From: Vlastimil Babka <vbabka@suse.cz>
To: Dan Williams <dan.j.williams@intel.com>, akpm@linux-foundation.org
Cc: Rik van Riel <riel@redhat.com>,
linux-nvdimm@lists.01.org,
Dave Hansen <dave.hansen@linux.intel.com>,
linux-kernel@vger.kernel.org, Christoph Hellwig <hch@lst.de>,
linux-mm@kvack.org, Ingo Molnar <mingo@redhat.com>,
Mel Gorman <mgorman@suse.de>, "H. Peter Anvin" <hpa@zytor.com>,
Jerome Glisse <j.glisse@gmail.com>,
Sudip Mukherjee <sudipm.mukherjee@gmail.com>,
Joonsoo Kim <iamjoonsoo.kim@lge.com>,
Laura Abbott <labbott@fedoraproject.org>
Subject: Re: [RFC PATCH] mm: support CONFIG_ZONE_DEVICE + CONFIG_ZONE_DMA
Date: Tue, 26 Jan 2016 22:42:30 +0100 [thread overview]
Message-ID: <56A7E846.30607@suse.cz> (raw)
In-Reply-To: <20160126000639.358.89668.stgit@dwillia2-desk3.amr.corp.intel.com>
On 26.1.2016 1:06, Dan Williams wrote:
> It appears devices requiring ZONE_DMA are still prevalent (see link
> below). For this reason the proposal to require turning off ZONE_DMA to
> enable ZONE_DEVICE is untenable in the short term. We want a single
> kernel image to be able to support legacy devices as well as next
> generation persistent memory platforms.
>
> Towards this end, alias ZONE_DMA and ZONE_DEVICE to work around needing
> to maintain a unique zone number for ZONE_DEVICE. Record the geometry
> of ZONE_DMA at init (->init_spanned_pages) and use that information in
> is_zone_device_page() to differentiate pages allocated via
> devm_memremap_pages() vs true ZONE_DMA pages. Otherwise, use the
> simpler definition of is_zone_device_page() when ZONE_DMA is turned off.
>
> Note that this also teaches the memory hot remove path that the zone may
> not have sections for all pfn spans (->zone_dyn_start_pfn).
>
> A user visible implication of this change is potentially an unexpectedly
> high "spanned" value in /proc/zoneinfo for the DMA zone.
[+CC Joonsoo, Laura]
Sounds like quite a hack :( Would it be possible to extend the bits encoding
zone? Potentially, ZONE_CMA could be added one day...
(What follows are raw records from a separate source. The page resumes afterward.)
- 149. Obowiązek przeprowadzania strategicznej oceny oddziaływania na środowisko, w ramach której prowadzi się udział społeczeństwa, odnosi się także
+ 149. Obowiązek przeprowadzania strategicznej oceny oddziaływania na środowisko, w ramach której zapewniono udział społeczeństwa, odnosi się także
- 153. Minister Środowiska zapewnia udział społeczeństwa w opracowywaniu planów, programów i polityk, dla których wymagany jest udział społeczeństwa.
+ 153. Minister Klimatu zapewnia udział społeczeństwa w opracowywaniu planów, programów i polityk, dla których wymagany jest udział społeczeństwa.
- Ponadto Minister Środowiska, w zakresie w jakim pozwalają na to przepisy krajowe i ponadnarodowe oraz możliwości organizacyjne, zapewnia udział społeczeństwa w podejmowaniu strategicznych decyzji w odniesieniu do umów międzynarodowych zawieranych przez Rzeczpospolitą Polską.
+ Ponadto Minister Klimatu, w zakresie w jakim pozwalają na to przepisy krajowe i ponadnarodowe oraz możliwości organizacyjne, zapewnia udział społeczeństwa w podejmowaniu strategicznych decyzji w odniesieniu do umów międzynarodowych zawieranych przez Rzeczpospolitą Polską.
> Cc: H. Peter Anvin <hpa@zytor.com>
> Cc: Ingo Molnar <mingo@redhat.com>
> Cc: Rik van Riel <riel@redhat.com>
> Cc: Mel Gorman <mgorman@suse.de>
> Cc: Jerome Glisse <j.glisse@gmail.com>
> Cc: Christoph Hellwig <hch@lst.de>
> Cc: Dave Hansen <dave.hansen@linux.intel.com>
> Link: https://bugzilla.kernel.org/show_bug.cgi?id=110931
> Fixes: 033fbae988fc ("mm: ZONE_DEVICE for "device memory"")
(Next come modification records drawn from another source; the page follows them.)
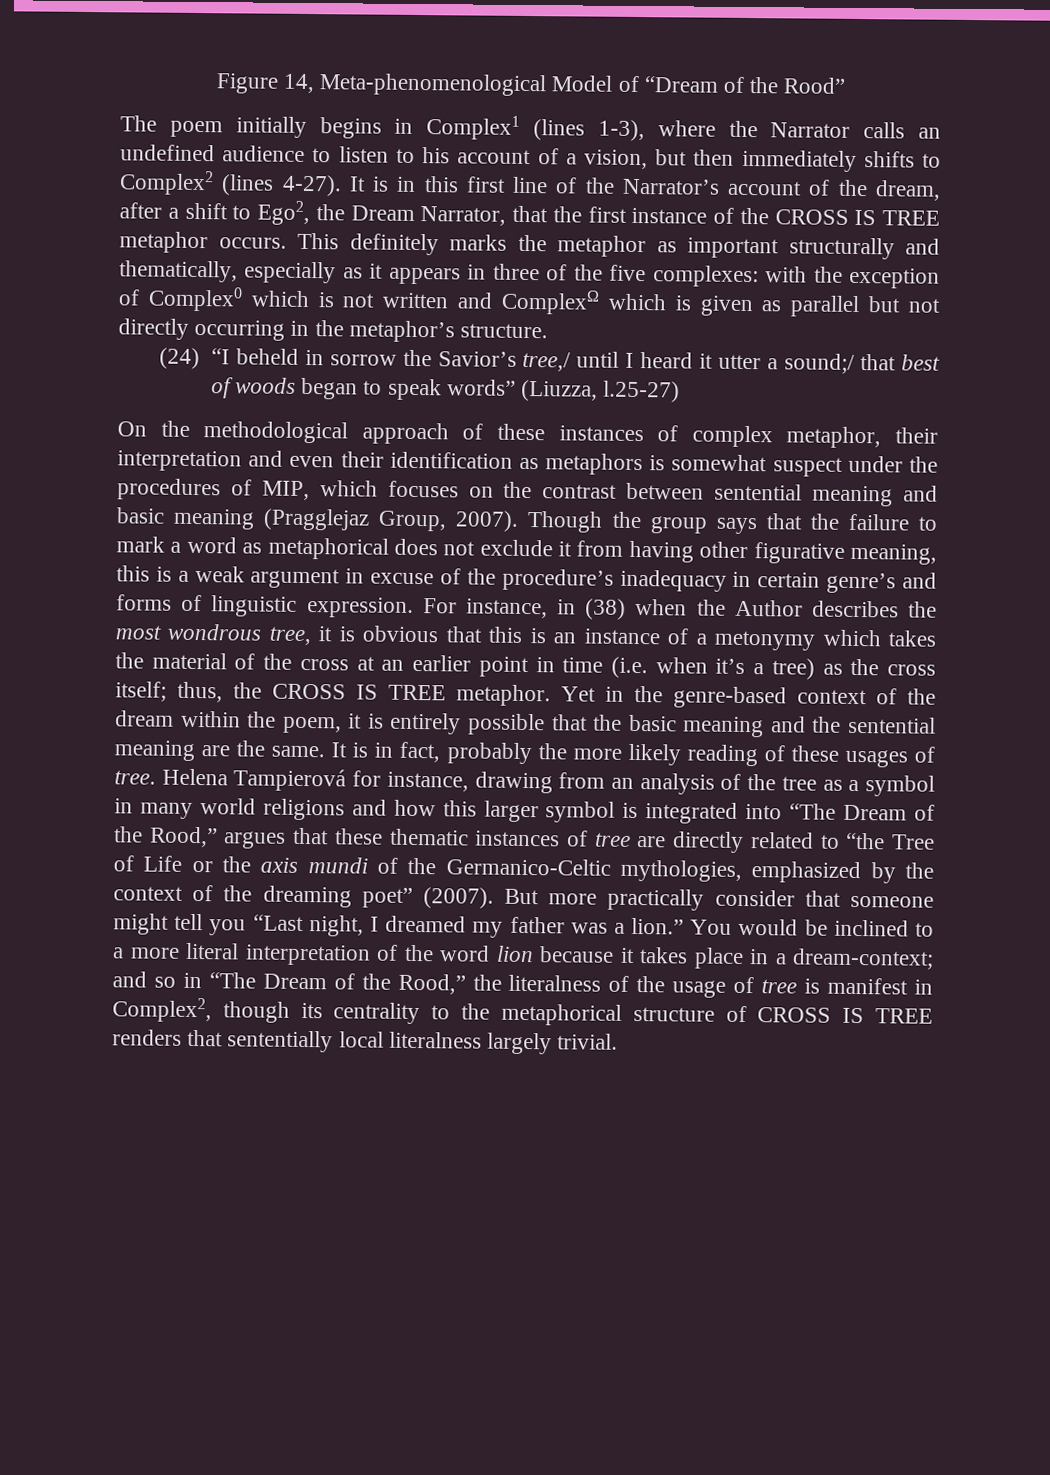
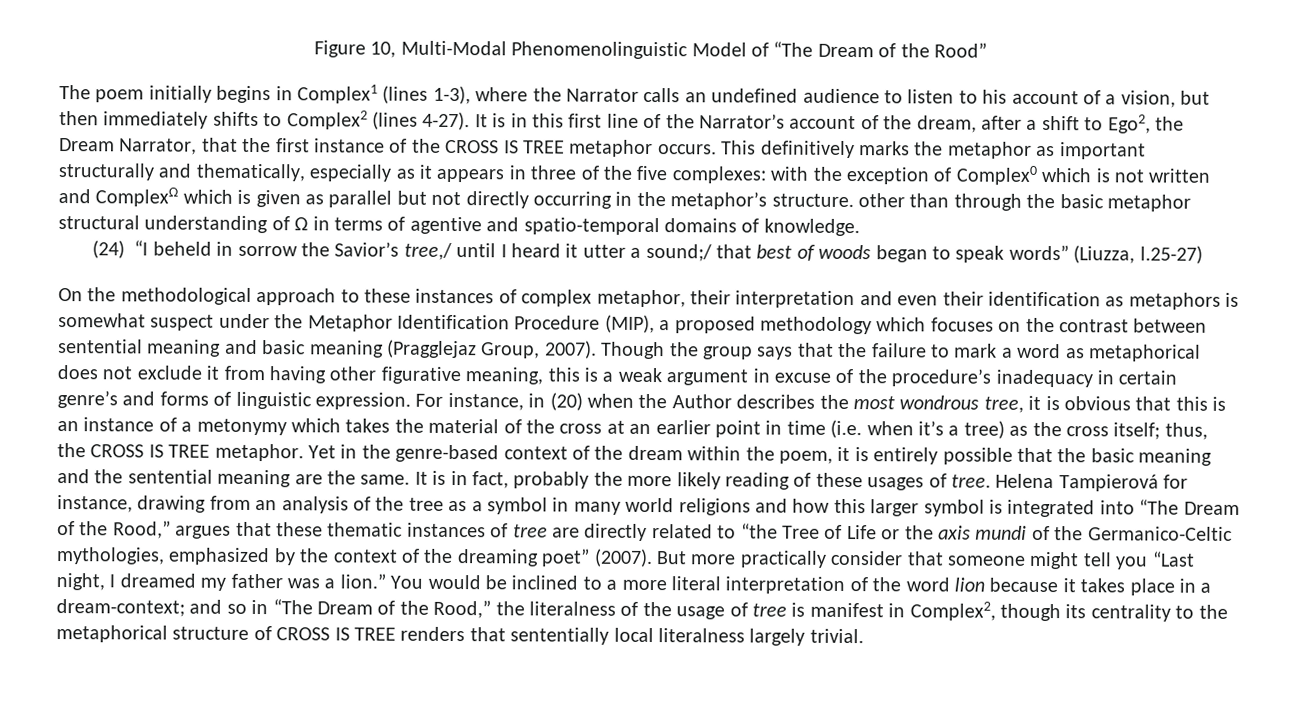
- Figure 14, Meta-phenomenological Model of “Dream of the Rood”
+ Figure 10, Multi-Modal Phenomenolinguistic Model of “The Dream of the Rood”
- This definitely marks the metaphor as important structurally and thematically, especially as it appears in three of the five complexes: with the exception of Complex0 which is not written and ComplexΩ which is given as parallel but not directly occurring in the metaphor’s structure.
+ This definitively marks the metaphor as important structurally and thematically, especially as it appears in three of the five complexes: with the exception of Complex0 which is not written and ComplexΩ which is given as parallel but not directly occurring in the metaphor’s structure. other than through the basic metaphor structural understanding of Ω in terms of agentive and spatio-temporal domains of knowledge.
- On the methodological approach of these instances of complex metaphor, their interpretation and even their identification as metaphors is somewhat suspect under the procedures of MIP, which focuses on the contrast between sentential meaning and basic meaning (Pragglejaz Group, 2007).
+ On the methodological approach to these instances of complex metaphor, their interpretation and even their identification as metaphors is somewhat suspect under the Metaphor Identification Procedure (MIP), a proposed methodology which focuses on the contrast between sentential meaning and basic meaning (Pragglejaz Group, 2007).
- For instance, in (38) when the Author describes the most wondrous tree, it is obvious that this is an instance of a metonymy which takes the material of the cross at an earlier point in time (i.e. when it’s a tree) as the cross itself; thus, the CROSS IS TREE metaphor.
+ For instance, in (20) when the Author describes the most wondrous tree, it is obvious that this is an instance of a metonymy which takes the material of the cross at an earlier point in time (i.e. when it’s a tree) as the cross itself; thus, the CROSS IS TREE metaphor.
> Reported-by: Sudip Mukherjee <sudipm.mukherjee@gmail.com>
> Signed-off-by: Dan Williams <dan.j.williams@intel.com>
> ---
> include/linux/mm.h | 46 ++++++++++++++++++++++++++++++++--------------
> include/linux/mmzone.h | 24 ++++++++++++++++++++----
> mm/Kconfig | 1 -
> mm/memory_hotplug.c | 15 +++++++++++----
> mm/page_alloc.c | 9 ++++++---
> 5 files changed, 69 insertions(+), 26 deletions(-)
>
> diff --git a/include/linux/mm.h b/include/linux/mm.h
> index f1cd22f2df1a..b4bccd3d3c41 100644
> --- a/include/linux/mm.h
> +++ b/include/linux/mm.h
> @@ -664,12 +664,44 @@ static inline enum zone_type page_zonenum(const struct page *page)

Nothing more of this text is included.